● **Data shown**:
== Segment start ==
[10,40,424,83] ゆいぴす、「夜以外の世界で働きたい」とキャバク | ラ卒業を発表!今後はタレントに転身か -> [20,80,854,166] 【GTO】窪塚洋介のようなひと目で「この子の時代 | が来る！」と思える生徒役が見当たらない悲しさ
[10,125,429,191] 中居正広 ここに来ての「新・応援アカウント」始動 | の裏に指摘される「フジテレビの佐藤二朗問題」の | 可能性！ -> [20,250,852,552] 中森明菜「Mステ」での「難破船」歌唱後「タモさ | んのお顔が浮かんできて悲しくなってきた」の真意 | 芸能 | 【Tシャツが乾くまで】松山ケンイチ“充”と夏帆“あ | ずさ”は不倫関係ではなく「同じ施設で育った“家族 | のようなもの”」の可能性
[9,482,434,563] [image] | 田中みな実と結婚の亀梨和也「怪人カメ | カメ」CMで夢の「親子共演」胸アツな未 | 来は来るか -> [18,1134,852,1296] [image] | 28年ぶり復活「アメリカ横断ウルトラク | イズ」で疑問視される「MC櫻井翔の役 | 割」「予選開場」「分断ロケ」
== Segment end ==
== Segment start ==
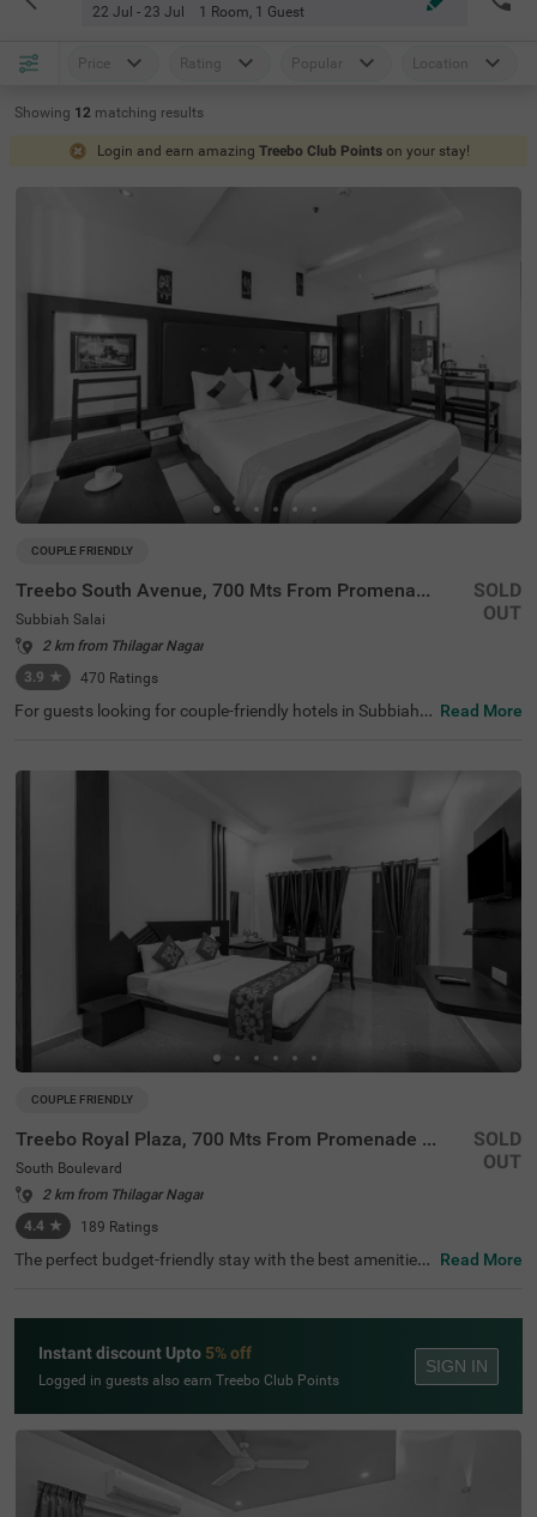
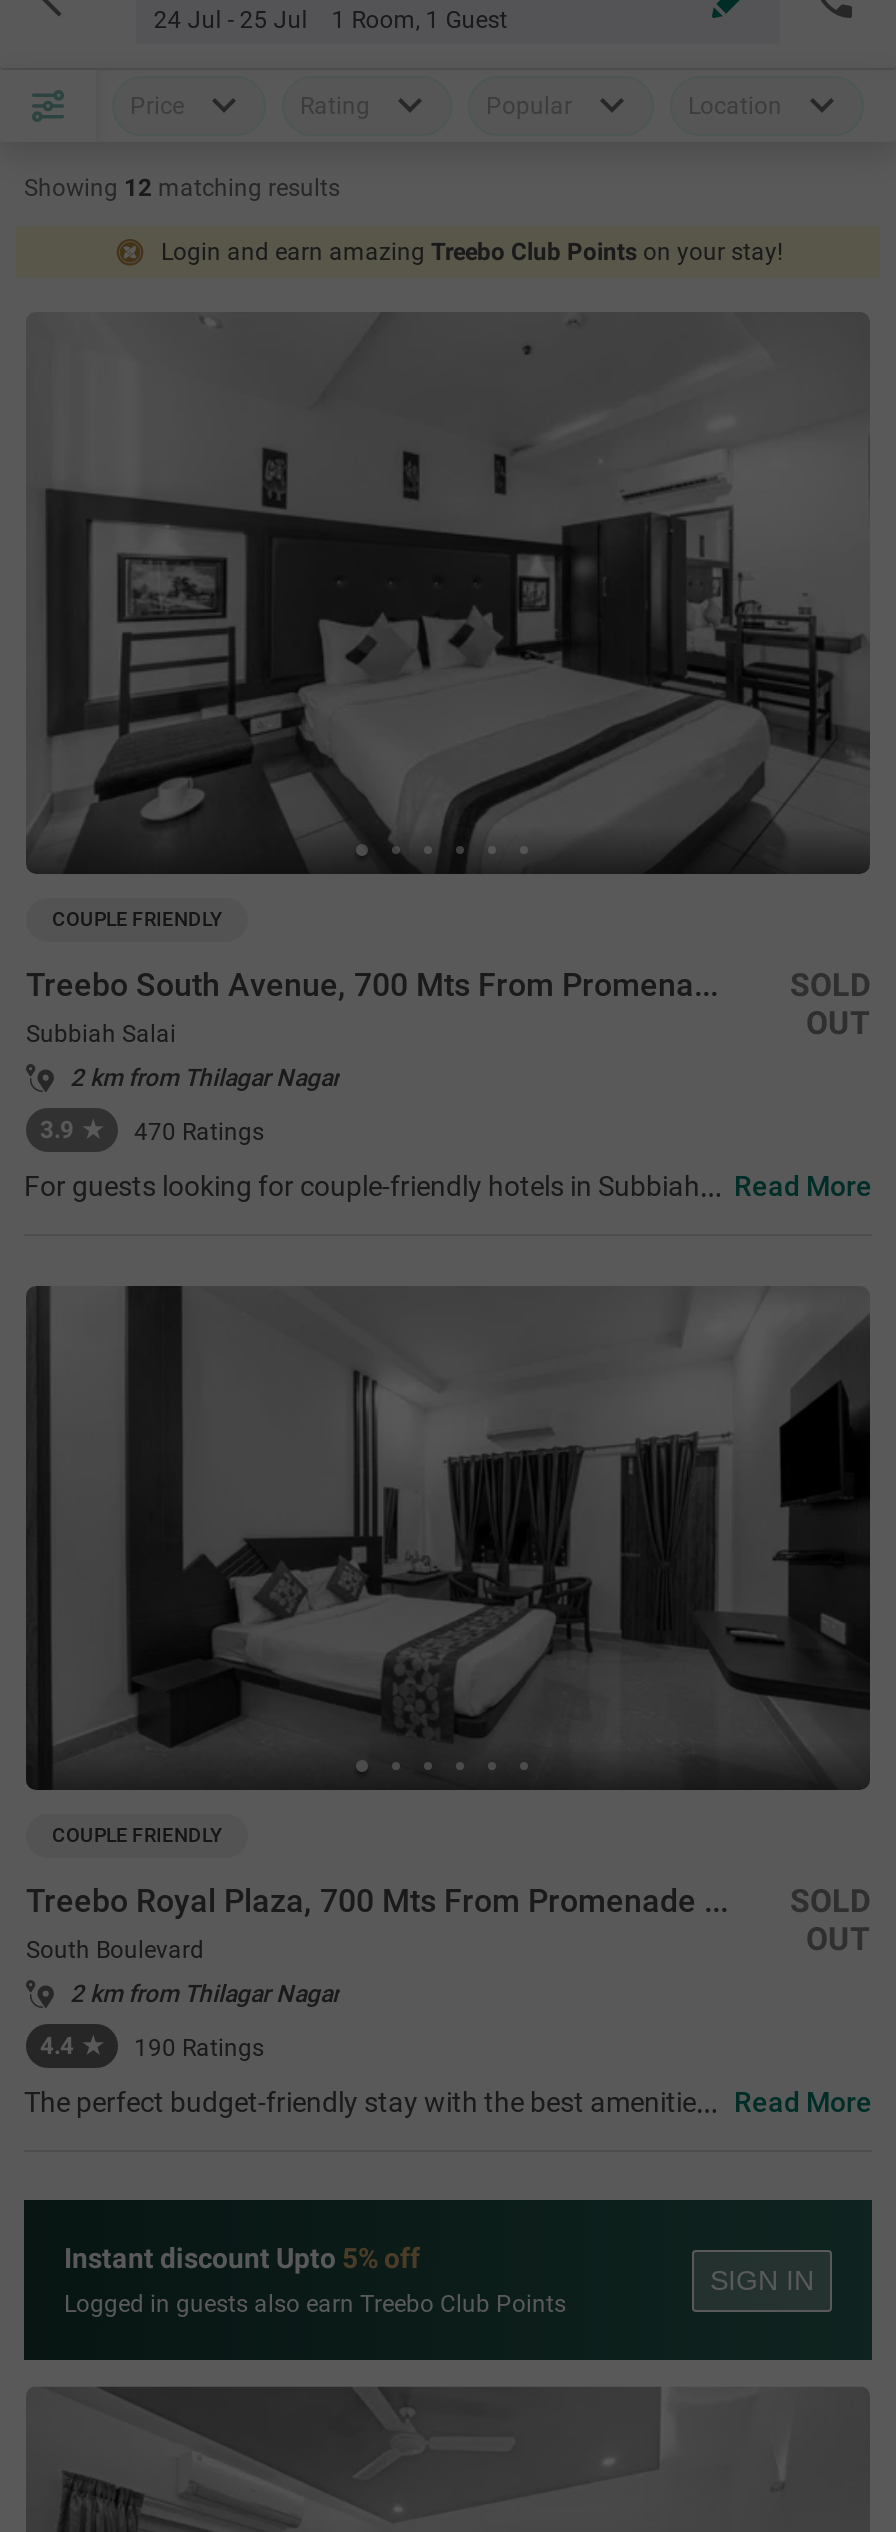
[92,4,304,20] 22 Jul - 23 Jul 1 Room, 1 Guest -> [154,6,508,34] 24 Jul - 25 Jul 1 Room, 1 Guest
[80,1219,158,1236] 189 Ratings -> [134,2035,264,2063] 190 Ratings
== Segment end ==
● **Task**:
Would you quote everything above from the line containing "[10,40,424,83] ゆいぴす、「夜以外の世界で働きたい」とキャバク |" down to the line containing "[9,482,434,563] [image] |"? Include both of those lines and nothing else.

● **Task result**:
[10,40,424,83] ゆいぴす、「夜以外の世界で働きたい」とキャバク | ラ卒業を発表!今後はタレントに転身か -> [20,80,854,166] 【GTO】窪塚洋介のようなひと目で「この子の時代 | が来る！」と思える生徒役が見当たらない悲しさ
[10,125,429,191] 中居正広 ここに来ての「新・応援アカウント」始動 | の裏に指摘される「フジテレビの佐藤二朗問題」の | 可能性！ -> [20,250,852,552] 中森明菜「Mステ」での「難破船」歌唱後「タモさ | んのお顔が浮かんできて悲しくなってきた」の真意 | 芸能 | 【Tシャツが乾くまで】松山ケンイチ“充”と夏帆“あ | ずさ”は不倫関係ではなく「同じ施設で育った“家族 | のようなもの”」の可能性
[9,482,434,563] [image] | 田中みな実と結婚の亀梨和也「怪人カメ | カメ」CMで夢の「親子共演」胸アツな未 | 来は来るか -> [18,1134,852,1296] [image] | 28年ぶり復活「アメリカ横断ウルトラク | イズ」で疑問視される「MC櫻井翔の役 | 割」「予選開場」「分断ロケ」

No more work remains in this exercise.